Горожане
Шрифт:
— Павел Егорович, нужен лес. Не обеспечил запас — давай крутись!
— У меня всего сорок машин, — заныл Митрохин, чувствуя, что так просто не отделаться. — А шестнадцать стоят раздетые. Попросил у Черепанова запчасти, он меня отшил: «У нас не автохозяйство». Ну и на здоровье! Не очень, значит, лес этот нужен. — Я не сразу разобрался в потоке его обид, не сразу понял, о чем просит директор леспромхоза. Потом быстро прикинул в уме: как оформить на ремонтно-механическом внеплановый заказ и какой нужен разговор с начальником цеха, чтобы тот не спекулировал потом моей просьбой, не сваливал на нее все грехи. Еще мелькнула злость: опять
— Машины беру на себя. Присылай список деталей, пару механиков, сделаем все, что можно. Ну, а ты давай лес. Будь здоров!
Не дожидаясь ответа, положил трубку. Конечно, леспромхоз не вытянет месячную норму, при такой погоде и надеяться на это нечего. Но взять от Митрохина нужно все, до последнего кубометра. А там морозы — наше спасение.
Опять, в который уже раз, подумал: скорее бы Ермолаев приезжал. Вызвал Галю, поинтересовался, нет ли вестей от секретаря парткома. «Как только узнаю, Игорь Сергеевич, сразу скажу».
Галя остановилась в дверях, словно чего-то выжидала. Я вопросительно посмотрел на нее.
— Игорь Сергеевич… — нерешительно начала она. — А правду говорят, будто… — Она смутилась, не закончила фразу.
— Ну, смелее!
— Будто… скоро вместо вас назначат Черепанова?
Секунду я молчал.
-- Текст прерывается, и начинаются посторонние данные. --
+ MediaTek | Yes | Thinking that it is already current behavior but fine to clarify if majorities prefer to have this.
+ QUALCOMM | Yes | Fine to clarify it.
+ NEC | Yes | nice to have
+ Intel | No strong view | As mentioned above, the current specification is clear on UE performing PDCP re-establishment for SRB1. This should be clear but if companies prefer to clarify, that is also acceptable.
Вот, значит, как! Уже пошли круги по воде — стоило только Вадиму бросить камень.
— Ну, это мы еще посмотрим! — быстро произнес я, но голос у меня сел, доброго тона не получилось, и мне сделалось стыдно за себя. Я буркнул, чтобы Галя ни с кем не соединяла меня и никого не пускала.
Да, хорошенькие дела разворачиваются! «Лев готовится к прыжку» — такой фильм крутили сейчас в кинотеатре «Молодость».
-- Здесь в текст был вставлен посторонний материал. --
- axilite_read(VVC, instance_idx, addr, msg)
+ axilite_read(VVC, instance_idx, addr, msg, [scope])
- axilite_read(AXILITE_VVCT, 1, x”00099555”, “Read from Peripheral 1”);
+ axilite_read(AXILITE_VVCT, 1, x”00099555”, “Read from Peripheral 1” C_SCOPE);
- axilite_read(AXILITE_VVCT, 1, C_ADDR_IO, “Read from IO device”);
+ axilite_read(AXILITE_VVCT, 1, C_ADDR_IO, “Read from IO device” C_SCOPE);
Чтобы успокоиться, я поворошил землю в цветах, полил их, но даже это привычное занятие, которое всегда вызывало во мне душевное равновесие, сейчас не помогло. Я прикинул, сколько времени оставалось до поездки в горком, и решил быстренько смотаться к Дому культуры. Похожу по стройке, отвлекусь немного. Да и не мешает посмотреть, как там движутся дела.
Дорога петляла, круто поднималась в гору. Асфальт был густо заляпан раствором, который расплескивали грузовики, и сейчас, после долгих дождей, машина скользила на каждом метре, такое ощущение, будто ехали по мыльному покрытию. На повороте «Волгу» занесло.
— Саша, ты это… давай полегче, — охладил я водителя.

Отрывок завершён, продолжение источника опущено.